The solution is not to do byte-by-byte reads from the socket (ouch! your poor CPU!), but to use the BufferedReader consistently. Or, to use buffering with binary data, change the BufferedReader to a BufferedInputStream that wraps the socket's InputStream.
By the way, TCP is not as reliable as many people assume it to be. For example, when the server socket closes, it's possible for it to have written data into the socket which then gets lost as the socket connection is shutdown. Calling Socket.setSoLinger can help to prevent this problem.

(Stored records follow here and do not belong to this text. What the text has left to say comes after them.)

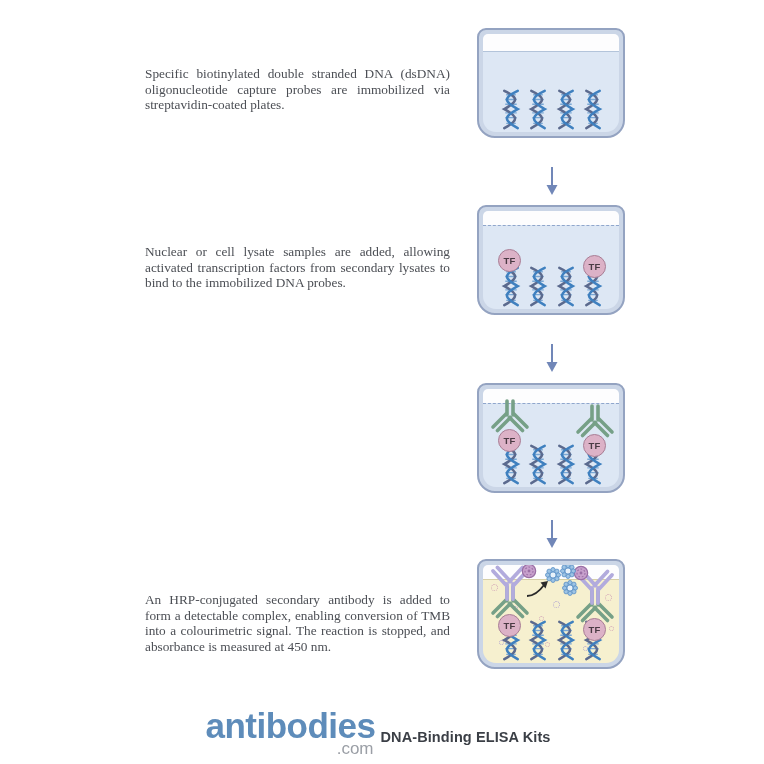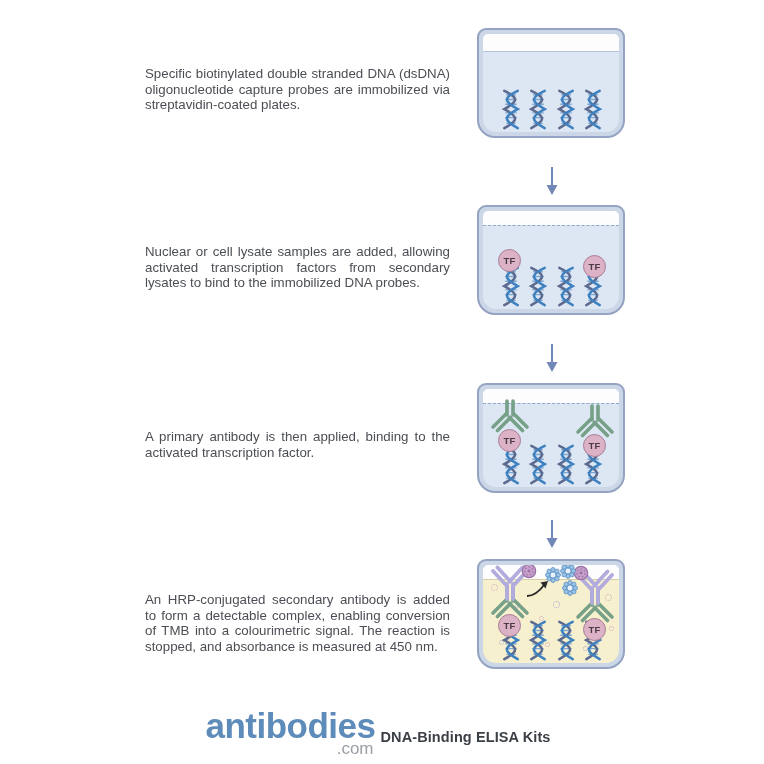--- a/index.html
+++ b/index.html
@@ -5,20 +5,21 @@
   * { margin:0; padding:0; box-sizing:border-box; }
   html,body { background:#ffffff; }
   body { font-family:"Liberation Sans", sans-serif; }
   .canvas { position:relative; width:764px; height:764px; background:#fff; overflow:hidden; }
 
   
   .step-text {
     position:absolute; left:145px; width:305px;
     font-size:13.3px; line-height:15.7px; color:#4b4e54;
     text-align:justify;
+    font-family:Liberation Serif, serif;
   }
   .t1 { top:66px; }
   .t2 { top:244px; }
   .t3 { top:429px; }
   .t4 { top:592px; }
 
   
   .well {
     position:absolute; left:477px; width:148px; height:110px;
     background:#cbd6e7; border:2px solid #94a3c1;
@@ -137,21 +138,20 @@
       <path d="M2,17 Q11,17 19,6" fill="none" stroke="#2a2a2a" stroke-width="1.8"></path>
       <polygon points="15.5,3.5 23,2 20.5,9.5" fill="#2a2a2a"></polygon>
     </symbol>
   </defs>
 </svg>
 
 <div class="canvas">
 
   <p class="step-text t1">Specific biotinylated double stranded DNA (dsDNA) oligonucleotide capture probes are immobilized via streptavidin-coated plates.</p>
   <p class="step-text t2">Nuclear or cell lysate samples are added, allowing activated transcription factors from secondary lysates to bind to the immobilized DNA probes.</p>
-  <p class="step-text t3">A primary antibody is then applied, binding to the activated transcription factor.</p>
   <p class="step-text t4">An HRP-conjugated secondary antibody is added to form a detectable complex, enabling conversion of TMB into a colourimetric signal. The reaction is stopped, and absorbance is measured at 450 nm.</p>
 
   <div class="well w1">
     <div class="well-inner">
       <div class="air"></div>
       <div class="liquid liquid-blue">
         <svg class="abs" style="left:17px;bottom:1px" width="22" height="42">
             <use href="#helix"></use>
           </svg>
         <svg class="abs" style="left:44px;bottom:1px" width="22" height="42">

EDIT: Also BTW, you're playing with fire by treating byte and character data as if they're interchangeable, as you do below. If the data really is binary, then the conversion to String risks corrupting the data. Perhaps you want to be writing into a BufferedOutputStream?
// Java is retarded and reading and writing operate with
// fundamentally different types. So we write a String of
// binary data.
fileWriter.write(new String(buffer));
bytesRead += read;
EDIT 2: Clarified (or attempted to clarify :-} the handling of binary vs. String data.